[WORK INSTRUCTIONS]: For the word "Matches", return each line of the data in which it occurs.

[RECORDS FOR THIS EXERCISE]:
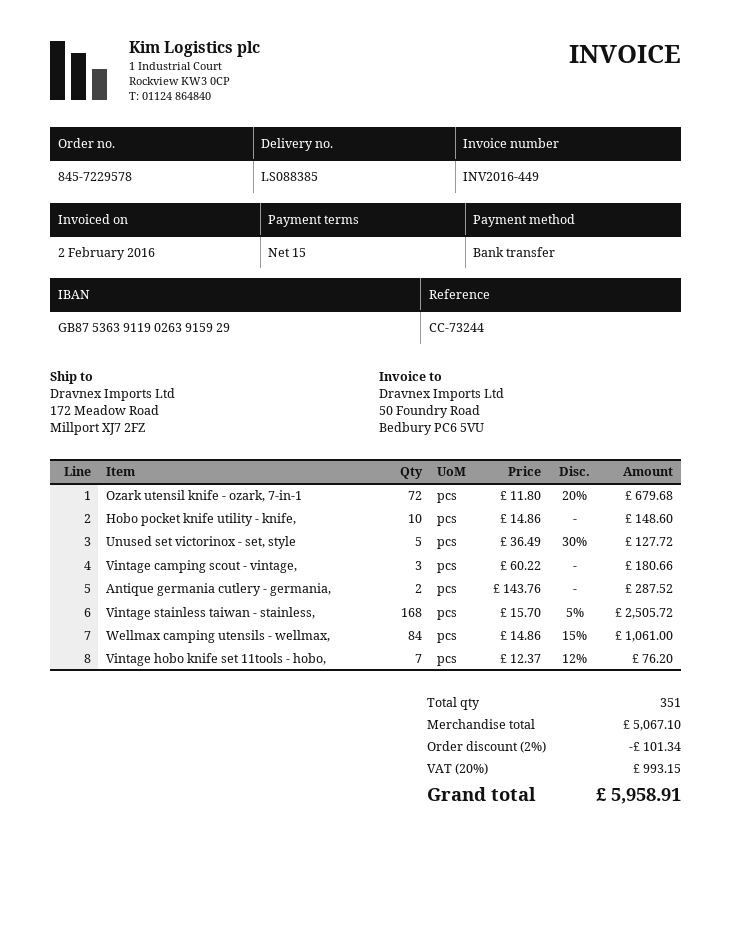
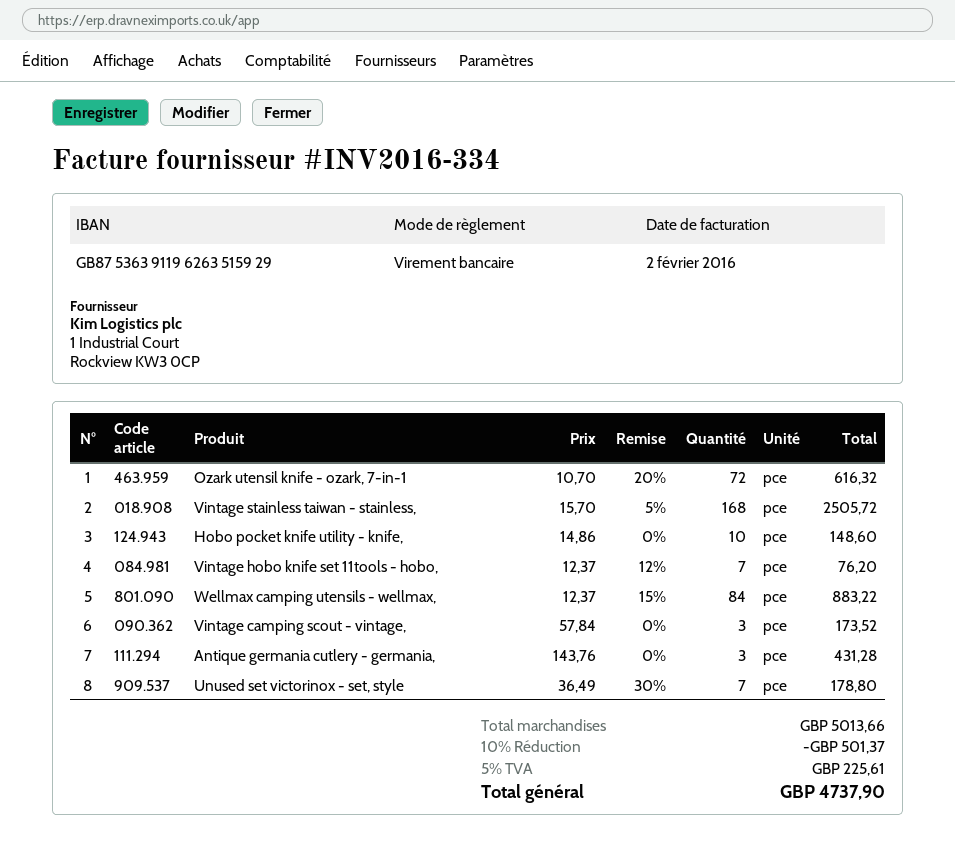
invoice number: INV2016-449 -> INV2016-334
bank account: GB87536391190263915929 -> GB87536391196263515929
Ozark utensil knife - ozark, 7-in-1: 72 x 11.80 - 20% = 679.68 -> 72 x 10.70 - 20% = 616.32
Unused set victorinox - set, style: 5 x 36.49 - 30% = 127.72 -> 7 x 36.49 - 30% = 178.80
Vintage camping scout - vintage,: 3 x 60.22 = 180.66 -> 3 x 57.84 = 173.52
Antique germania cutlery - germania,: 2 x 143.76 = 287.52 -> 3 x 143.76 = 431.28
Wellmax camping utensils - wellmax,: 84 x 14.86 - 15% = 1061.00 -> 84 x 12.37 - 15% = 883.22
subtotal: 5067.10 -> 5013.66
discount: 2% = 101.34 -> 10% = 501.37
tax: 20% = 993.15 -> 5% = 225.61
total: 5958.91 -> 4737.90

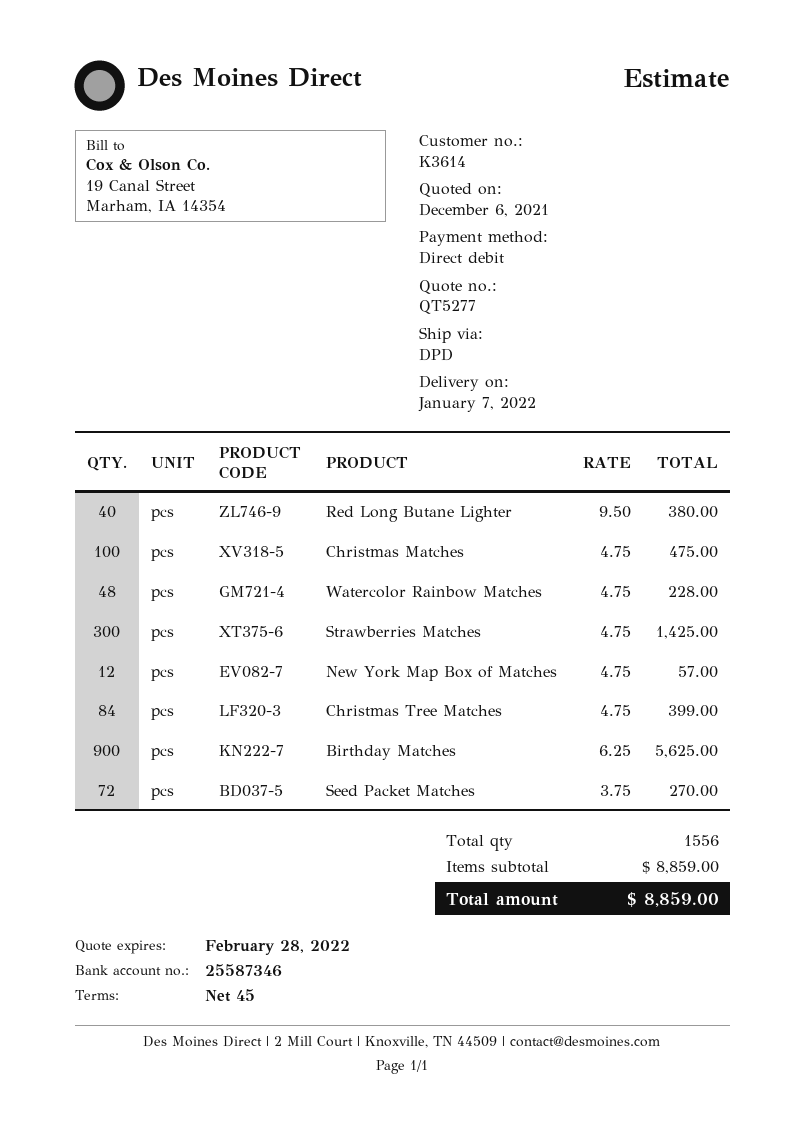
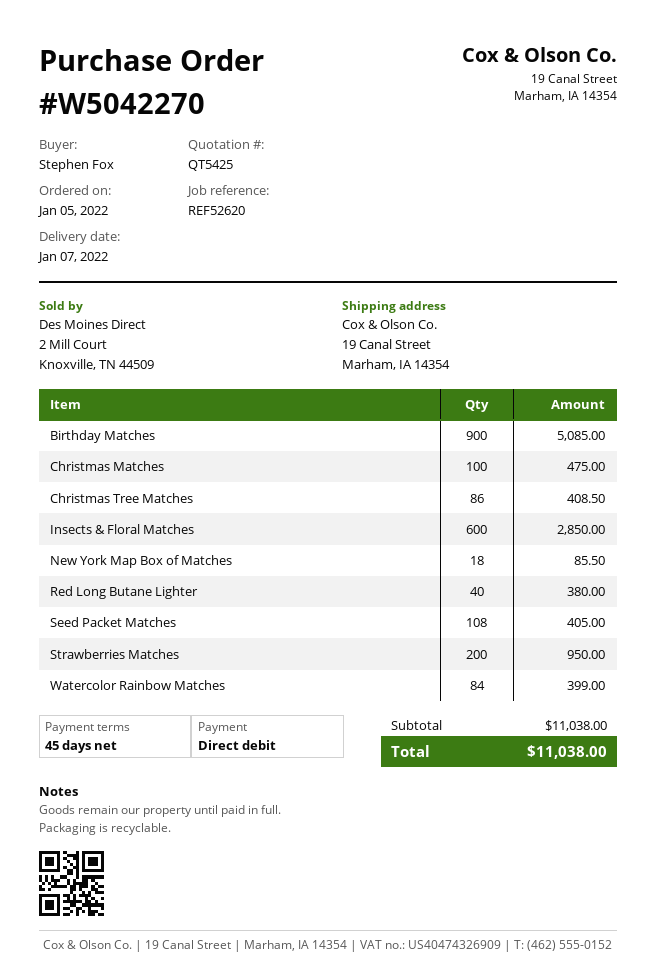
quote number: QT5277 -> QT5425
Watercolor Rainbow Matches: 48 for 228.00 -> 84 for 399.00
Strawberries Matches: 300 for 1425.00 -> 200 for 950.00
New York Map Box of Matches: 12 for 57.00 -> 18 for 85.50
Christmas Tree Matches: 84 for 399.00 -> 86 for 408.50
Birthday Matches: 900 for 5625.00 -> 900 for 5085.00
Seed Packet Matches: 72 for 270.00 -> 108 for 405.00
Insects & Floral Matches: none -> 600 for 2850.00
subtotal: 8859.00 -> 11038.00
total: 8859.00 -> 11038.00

[ANSWER TO THE PROBLEM]:
Watercolor Rainbow Matches: 48 for 228.00 -> 84 for 399.00
Strawberries Matches: 300 for 1425.00 -> 200 for 950.00
New York Map Box of Matches: 12 for 57.00 -> 18 for 85.50
Christmas Tree Matches: 84 for 399.00 -> 86 for 408.50
Birthday Matches: 900 for 5625.00 -> 900 for 5085.00
Seed Packet Matches: 72 for 270.00 -> 108 for 405.00
Insects & Floral Matches: none -> 600 for 2850.00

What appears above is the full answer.